On December 19, 2012, the Patent Office published the final rule: “Changes to Implement Micro Entity Status for Paying Patents Fees” –77 Fed. Reg. 75019–and on January 18, 2013 the final fee schedule is expected to be published (link below). The Micro Entity status rules occupy 16 pages in the Federal Register, including the public comments. The primary meat of the Rules is the discussion of new sections 1.29(a) and  1.29(d) which set forth the requirements of individual inventor/applicants. Since most patent applications will still be filed by inventor/applicants (as opposed to institution/applicants, these are the sections that have the potential to save both individuals and certain institutions a lot of money (for example, a micro-entity can file a request for prioritized examination for only $1000).

Section 1.29(a) contains the involved procedures that permit an individual to assert micro entity status based on income, past filing history, etc., that I cannot believe will be widely used. Section 1.29(d), on the other hand, is much more user friendly, and permits an applicant to claim micro entity status if either (i) the applicant received a majority of his/her income from an institution of higher education as defined in section 101(a) of the Higher Education Act of 1965, OR (ii) the applicant has assigned, or is under an obligation by contract or law to assign a license or other ownership interest in the application to such an institution of higher education. The applicant and the assignee (or licensee) must still qualify as a small entity under s. 1.27, but that is not a problem for the average “university.” The qualifying university also cannot itself be the micro-entity.
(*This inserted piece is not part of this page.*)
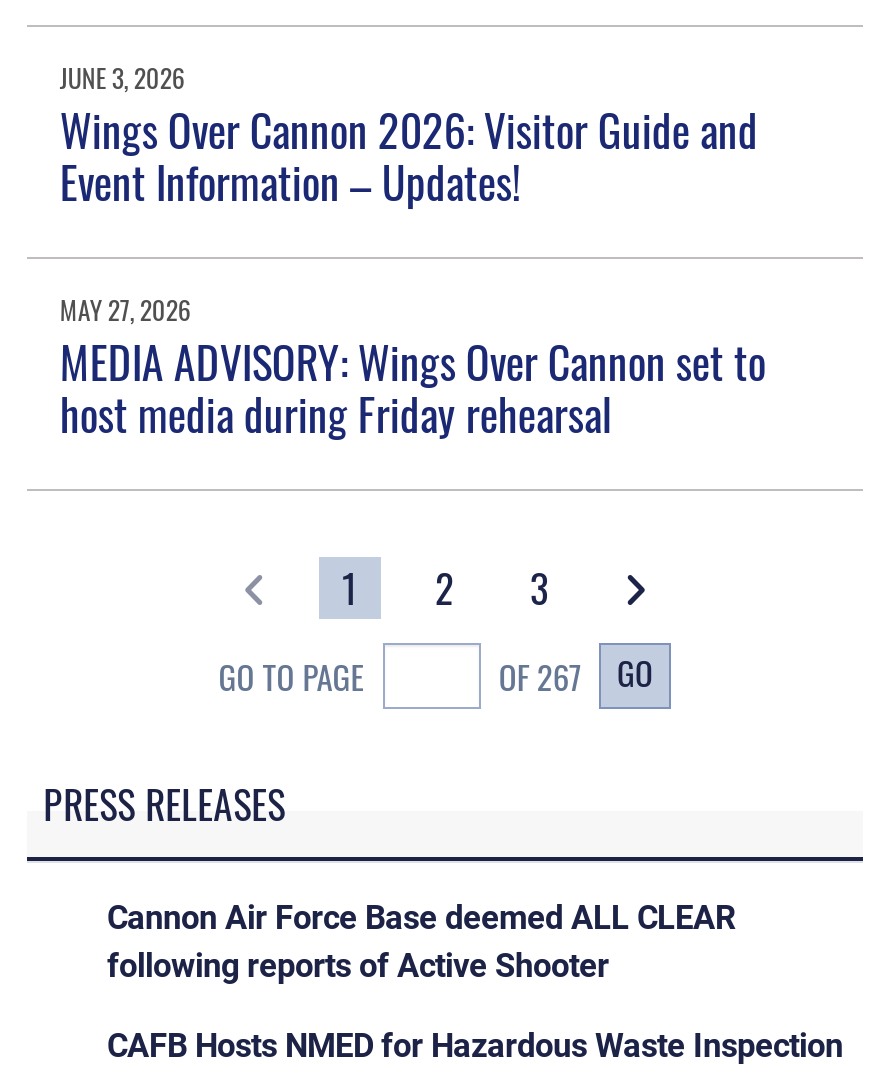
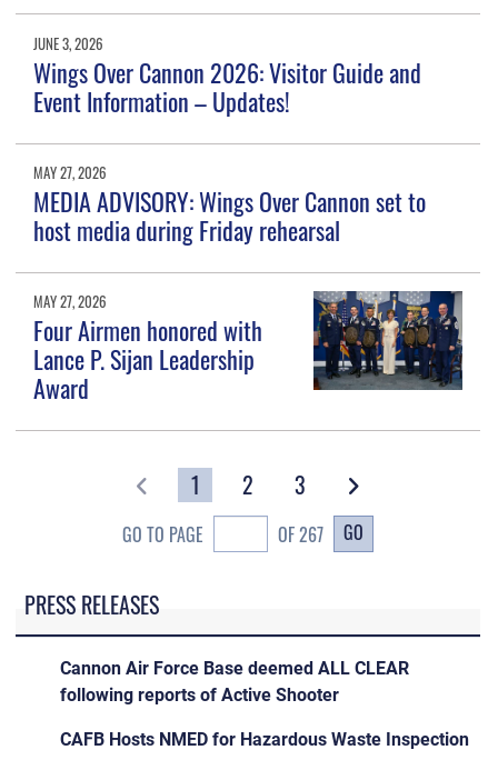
none -> [34,290,263,406] MAY 27, 2026 | Four Airmen honored with | Lance P. Sijan Leadership | Award
none -> [312,290,464,391] [image]

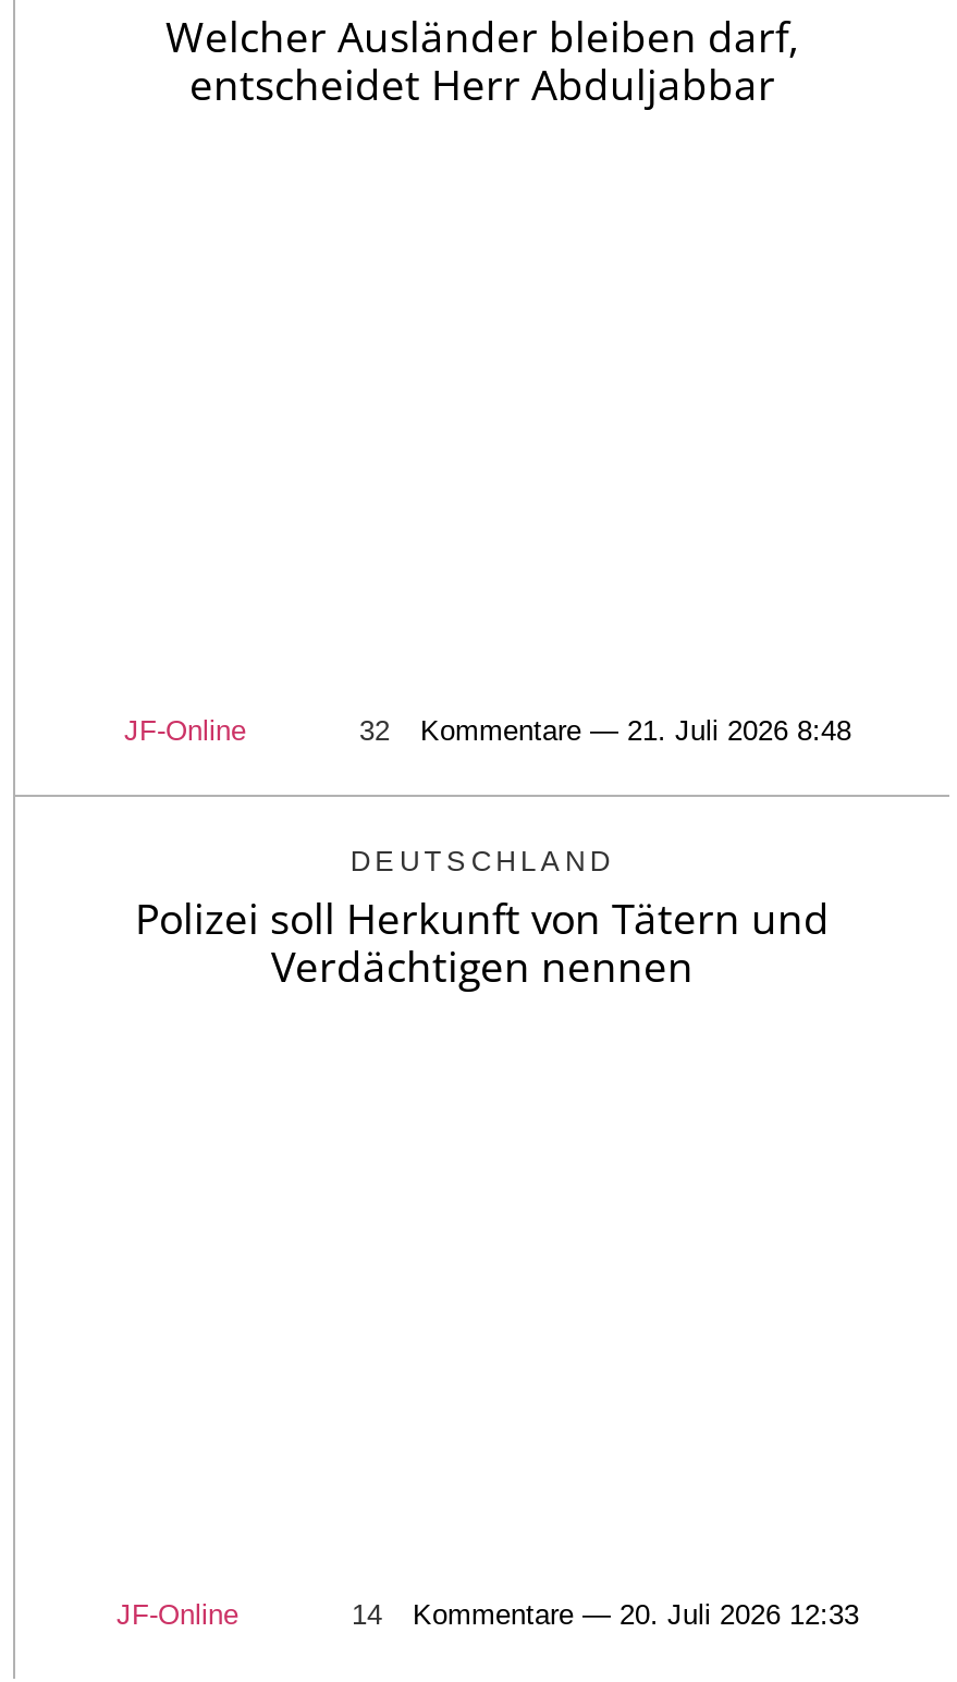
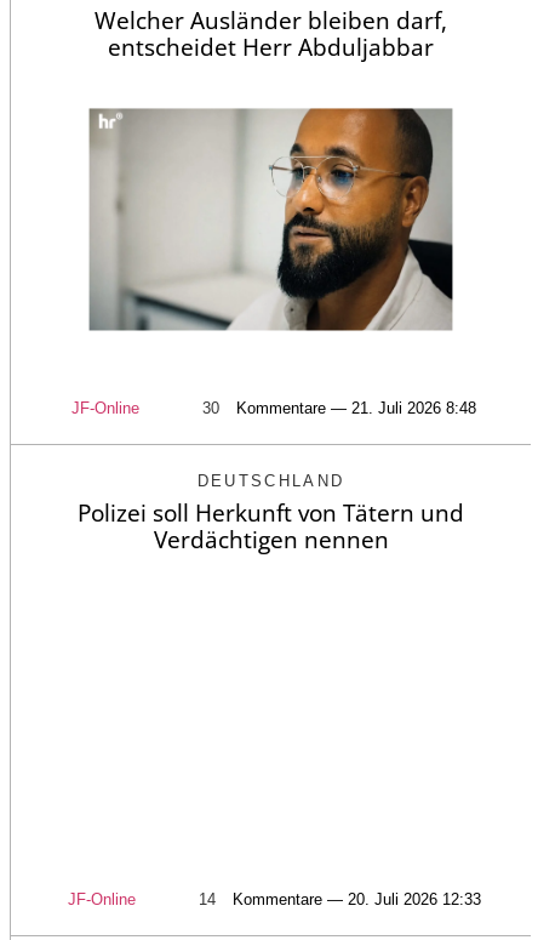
none -> [88,107,454,332] [image]
[351,715,851,748] 32 Kommentare — 21. Juli 2026 8:48 -> [198,398,476,417] 30 Kommentare — 21. Juli 2026 8:48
This would seem to cover the “average professor” who executes the oath and declaration and an assignment to his/her institution, but it rapidly becomes draconian. The definition of institution of higher learning requires that the institution grant a bachelor’s degree or a two-year degree that would qualify students for further education toward a bachelor’s degree. The Office has taken the position that the statutory language excludes “separate non-profit corporation[s], research foundation[s] or other institution[s] that are legally separate from an institution of high education but whose stated mission is to represent that institution of higher education, to act on its behalf, and/or commercialize the [IP] of that institution of higher education.”

In other words, assignment or licensing of an application to an organization such as WARF, the Naval Research Laboratory or the Iowa State University Foundation would not meet the requirements of s. 1.29(d).   Granting a graduate degree is not sufficient.  See comment 12 and response. So assignment directly to a university, such as is required of University of Minnesota researchers, qualifies them for payment of micro entity fees but assignment to a university research foundation does not. I think that WARF, ISURF,  Cornell Research Foundation, University of Virginia Patent Foundation, Salk Institute and many other eminent entities had better consider granting four-year degrees in technology transfer.